Calenda fa mea culpa: “Salvaguardare il lavoro e non il lavoratore? La più grande caz***a”

Calenda fa mea culpaCarlo Calenda ha fatto dietrofront sulle posizioni liberiste propugnate per anni e ammette di aver sbagliato nei confronti dei lavoratori.

Di recente Carlo Calenda ha partecipato, al fianco degli ex operai dell’Embraco, ad una manifestazione sotto il Mise. Il politico ha preso a cuore la loro situazione lavorativa, visto che l’azienda per cui lavoravano li ha licenziati dopo averli sfruttati per istruire sul lavoro dei colleghi slovacchi. Gli operai italiani avevano chiesto all’azienda delle rassicurazioni sul proprio posto di lavoro a cui i proprietari avevano risposto affermativamente, negando tassativamente la possibilità che si ritrovassero disoccupati da un giorno all’altro. Le promesse però si sono rivelate vane quando la nuova proprietà, l’azienda Ventures, ha deciso di chiudere la fabbrica in Italia. Nonostante il sostegno agli operai, alcuni di questi lo hanno accusato di essere causa dei licenziamenti.

Calenda ammette le proprie colpe

Secondo quanto raccontato dal ‘Huffintonpost‘, in un primo momento Calenda ha rintuzzato le accuse. Ma di sera, alla presentazione del libro di Antonio Polito, l’europarlamentare ha parlato della situazione in cui si trovano gli operai della ex Embraco, esprimendo il proprio dispiacere e ammettendo che in passato ha commesso degli errori. Il politico non parla di una colpa diretta sul licenziamento degli operai, ma di aver spesso difeso un punto di vista economico sbagliato.

Parlando infatti del liberismo propugnato sino a poco tempo prima dice: “Una delle più grandi cazzate che abbiamo raccontato è che non si salvano i posti di lavoro, ma si salva il lavoro. Per cui pensiamo che un operaio di cinquant’anni che ha passato la vita a fare impianti può andare a lavorare nell’economia delle app. Queste cazzate le abbiamo sostenute, io le ho sostenute, per 30 anni. E poi dice che vincono i sovranisti…”.
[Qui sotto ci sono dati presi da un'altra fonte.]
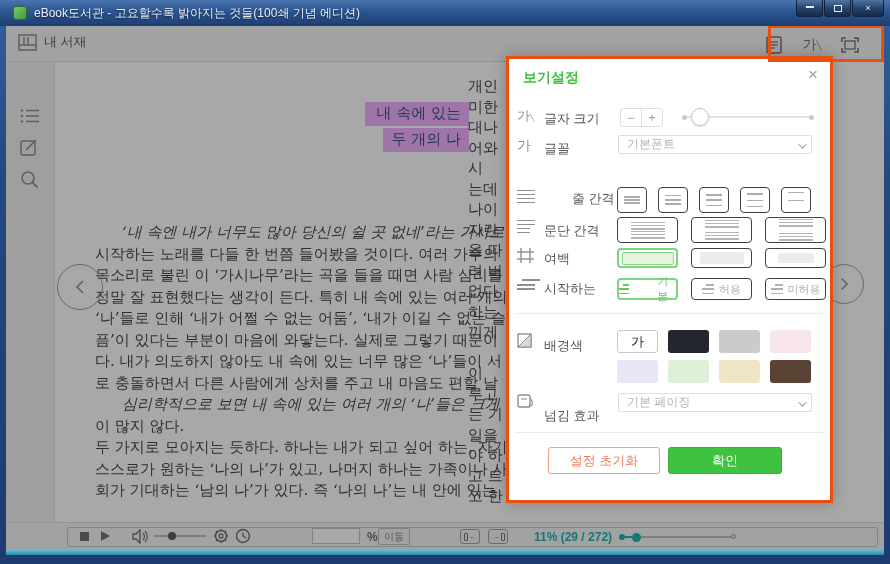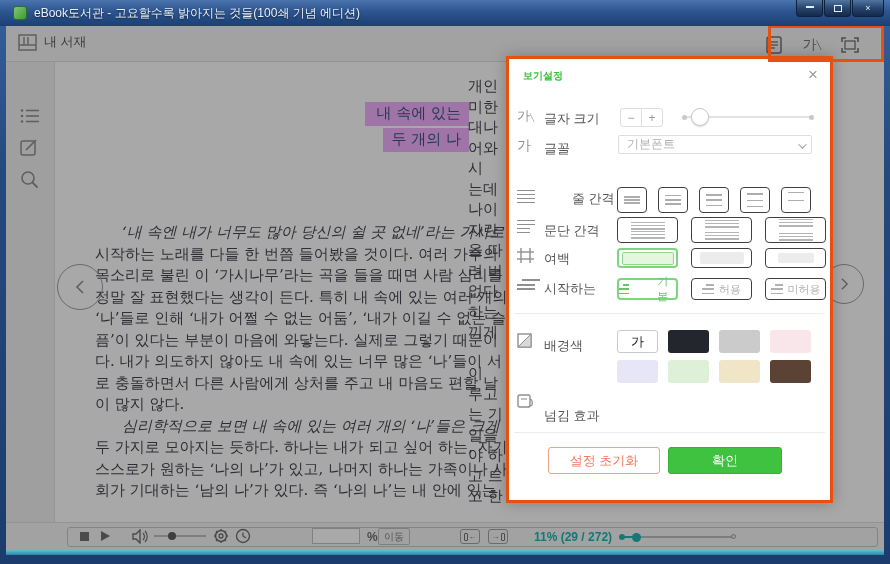--- a/index.html
+++ b/index.html
@@ -84,21 +84,21 @@
   .prog-startdot { position:absolute; left:-3px; top:-2px; width:6px; height:6px; border-radius:50%; background:#17b0b0; }
   .prog-knob { position:absolute; left:10px; top:-3.5px; width:9px; height:9px; border-radius:50%; background:#17b0b0; }
   .prog-end { position:absolute; right:-2px; top:-2px; width:5px; height:5px; border-radius:50%; border:1px solid #9c9c9c; background:#e8e8e8; }
 
   
   .dim { position:absolute; left:0; top:0; width:878px; height:524px; background:rgba(22,22,22,.37); z-index:5; }
 
   
   .panel { position:absolute; left:500px; top:30px; width:327px; height:447px; background:#fff;
     border:3px solid #e8500f; z-index:6; box-shadow:0 0 14px rgba(0,0,0,.25); }
-  .panel-title { position:absolute; left:14px; top:10px; font-size:10px; font-weight:bold; color:#3cc13c; }
+  .panel-title { position:absolute; left:14px; top:10px; font-size:14px; font-weight:bold; color:#3cc13c; }
   .panel-close { position:absolute; right:12px; top:6px; font-size:17px; color:#9a9a9a; cursor:default; }
 
   .row-icon { position:absolute; left:8px; width:22px; color:#8f8f8f; }
   .row-label { position:absolute; left:35px; font-size:13px; color:#555; white-space:nowrap; }
 
   .stepper { position:absolute; left:111px; top:49px; width:43px; height:19px; border:1px solid #dedede;
     border-radius:3px; display:flex; }
   .stepper span { flex:1; display:flex; align-items:center; justify-content:center; font-size:12px; color:#9a9a9a; }
   .stepper span:first-child { border-right:1px solid #dedede; }
 
@@ -239,22 +239,22 @@
 
       <div class="body-lines" id="body-lines">
           <div class="bline ind">‘내 속엔 내가 너무도 많아 당신의 쉴 곳 없네’라는 가사로</div>
           <div class="bline">시작하는 노래를 다들 한 번쯤 들어봤을 것이다. 여러 가수의</div>
           <div class="bline">목소리로 불린 이 ‘가시나무’라는 곡을 들을 때면 사람 심리를</div>
           <div class="bline">정말 잘 표현했다는 생각이 든다. 특히 내 속에 있는 여러 개의</div>
           <div class="bline">‘나’들로 인해 ‘내가 어쩔 수 없는 어둠’, ‘내가 이길 수 없는 슬</div>
           <div class="bline">픔’이 있다는 부분이 마음에 와닿는다. 실제로 그렇기 때문이</div>
           <div class="bline">다. 내가 의도하지 않아도 내 속에 있는 너무 많은 ‘나’들이 서</div>
           <div class="bline">로 충돌하면서 다른 사람에게 상처를 주고 내 마음도 편할 날</div>
+          <div class="bline ind">심리학적으로 보면 내 속에 있는 여러 개의 ‘나’들은 크게</div>
           <div class="bline">이 많지 않다.</div>
-          <div class="bline ind">심리학적으로 보면 내 속에 있는 여러 개의 ‘나’들은 크게</div>
           <div class="bline">두 가지로 모아지는 듯하다. 하나는 내가 되고 싶어 하는, 자기</div>
           <div class="bline">스스로가 원하는 ‘나의 나’가 있고, 나머지 하나는 가족이나 사</div>
           <div class="bline">회가 기대하는 ‘남의 나’가 있다. 즉 ‘나의 나’는 내 안에 있는</div>
         </div>
       <div class="right-frag" id="right-frag">
           <div class="rfline">개인</div>
           <div class="rfline">미한</div>
           <div class="rfline">대나</div>
           <div class="rfline">어와</div>
           <div class="rfline">시</div>
@@ -488,20 +488,24 @@
         </div>
 
       <div class="row-icon" style="top:334px;">
         <svg width="16" height="16" viewBox="0 0 16 16">
           <rect x="1" y="2" width="12" height="12" rx="1.5" fill="none" stroke="#8f8f8f" stroke-width="1.4"></rect>
           <path d="M13 6 q3 1 2 6 l-4 2" fill="none" stroke="#8f8f8f" stroke-width="1.2"></path>
           <line x1="4" y1="6" x2="10" y2="6" stroke="#8f8f8f" stroke-width="1.1"></line>
         </svg>
       </div>
       <div class="row-label" style="top:348px;">넘김 효과</div>
+      <div class="dropdown" style="top:334px;">
+        <span>기본 페이징</span>
+        <span class="dd-chev"></span>
+      </div>
 
       <div class="divider" style="top:373px;"></div>
 
       <div class="btn-reset">설정 초기화</div>
       <div class="btn-confirm">확인</div>
     </div>
 
     <div class="annot-icons"></div>
   </div>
Adesso infatti è persuaso che bisogna recuperare pragmatismo e che la società deve recuperare terreno sul progresso, in modo tale da non esserne schiacciata. La chiave economica corretta dunque sarebbe l’applicazione di un “liberismo sociale”, attento dunque alle istanze dei lavoratori prima che a quelle dei padroni. Calenda sostiene di aver capito il suo errore solamente quando si è trovato di fronte agli operai con cui ha protestato: “Quando Giavazzi e Alesina scrivevano sul Corriere che non bisognava salvaguardare il posto di lavoro ma il lavoro, io dicevo ‘oh che gran figata’. Poi quando ho avuto davanti l’operaio dell’Embraco ho capito che era una gran cacchiata”.